The old saying is that doctors bury their mistakes, lawyers send their mistakes off to prison, and architects cover their mistakes with ivy. But a reporter's mistakes hang around, visible for years, like restless ghosts which won't go away.

A reporter's body of work remains in print. It someday demonstrates to those unborn when the words were written what a witty fellow the reporter was. The same work may prove beyond a shadow of a doubt that the reporter was dumber than three sheep.

The reporter's words stay in print long after the writer is fertilizer for a cash crop of daisies growing atop his grave, and long after passers-by point to his grave, snicker, and say: " He finally got into a hole he couldn't get out of."

A humorous look at a few gremlins I hope never grow up while I'm around:

--Public meetings can sometimes be boring to the point of tears. That's one reason why so many citizens don't attend them, even though the public officials holding the meeting are spending the citizens' money.
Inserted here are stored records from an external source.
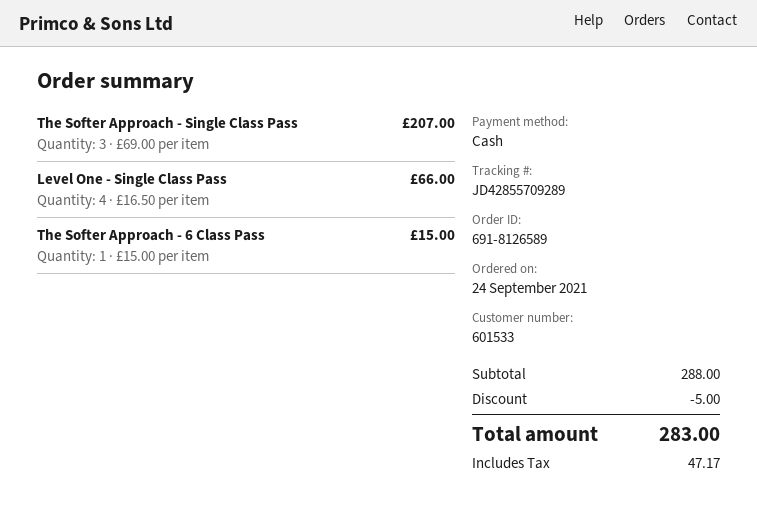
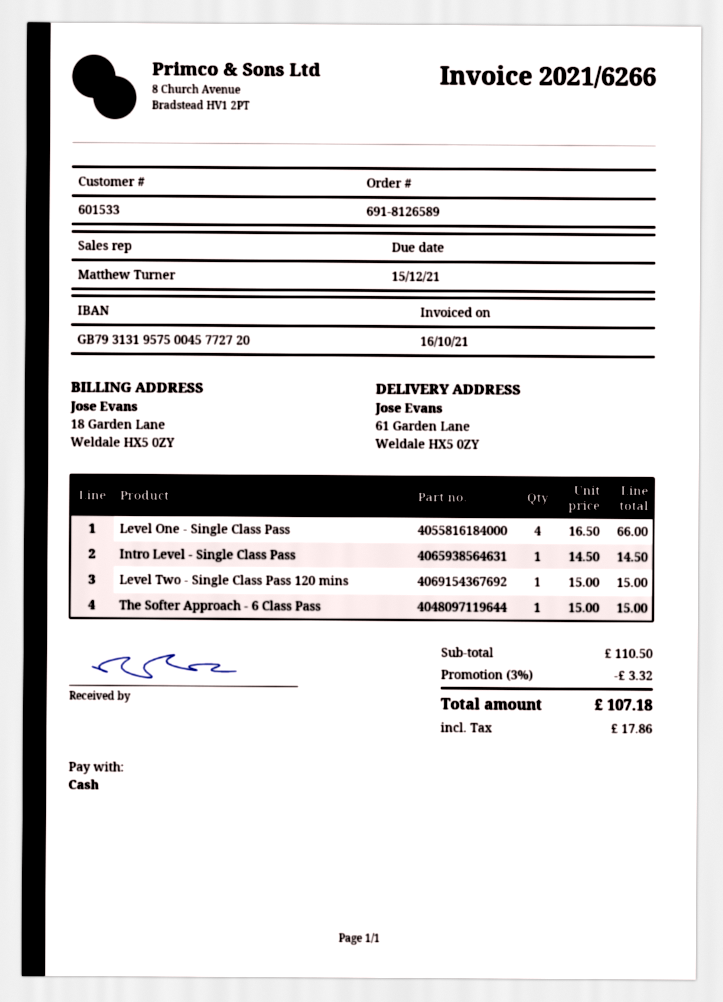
The Softer Approach - Single Class Pass: 3 x 69.00 = 207.00 -> none
Intro Level - Single Class Pass: none -> 1 x 14.50 = 14.50
Level Two - Single Class Pass 120 mins: none -> 1 x 15.00 = 15.00
subtotal: 288.00 -> 110.50
discount: 5.00 -> 3.32
tax: 47.17 -> 17.86
total: 283.00 -> 107.18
Sometimes I think people at the meeting are being boring on purpose.

For example...

Mayor: (watching yawning reporter leave): I knew that stuff about the revenue bond paperwork would run him off. Now we can get down to business.

"I suggest we all raise our salaries to $25,000 annually, buy personal limousines with money from the street fund, sell the town to Saudi Arabia and split the profits.

"Billy Sam, you propose it. Bob Joe, you second it. All in favor, say aye. Opposed? None. So moved.

"Now, somebody go fetch those Memphis table-dancer gals we sneaked into the back of City Hall. Tell 'em it's showtime.

(Later). "I see that reporter coming back in, so we better get back to revenue bonds, folks. And somebody get those gals out of sight.

"Ahem, as I was saying, the crossover frammis brings a predominant negative impact when conceptualized in conjunction with the snerdlovett of the unbalanced dimethyl hydrazine..."

Another thing a reporter fears is having something big happen at a meeting right after he has given up hope of having anything worth writing about and left.

Man on street to reporter: "I thought you said nothing big happened at the Board of Aldermen meeting last night."

Reporter: "That's right. Those guys didn't do anything. They were on the payroll, but they sure weren't on the work force."

Man on the street: "Well, down to the Gag-A-Lot Cafe, they're telling that 50 heavily armed men broke in on the meeting just before it adjourned. They held the board hostage all night, hid an atomic bomb under a chicken coop somewhere in town, and made the mayor write a $10 million check on the revenue sharing funds for the ransom. Worse than all that, they took all the dancin' girls with 'em when they escaped..."

All reporters are concerned about making even small spelling errors in their stories.

Caller: "My name is Billy Smythe, and you have an article in today's paper that says I was arrested for being drunk and disorderly in church, and running over an old lady in the aisle with my motorcycle. I don't know where you got your information -- I wasn't even in church Sunday.

Reporter: "I have the police report right here, sir. It says clearly that Bill Smith...

Still another thing most small town newspaper folks fear is being caught without a camera, or worse, without his or her cellphone, which nowadays makes better pictures than most cameras.

Man in field rushing breathlessly up to reporter: "Come quick and bring your camera. There's two dinosaurs fighting in the middle of my bean field, and down in the south pasture there was a terrible collision between a 747 and a PT boat. And a bunch of dancin' girls disarmed 50 heavily armed men, tied 'em up, and recovered an atomic bomb from under a chicken coop. Those gals said that $10 million check they found wasn't enough to pay them for rooting around under that chicken coop. It's the most they've ever been paid for dancin' between the meadow muffins in a pasture, though."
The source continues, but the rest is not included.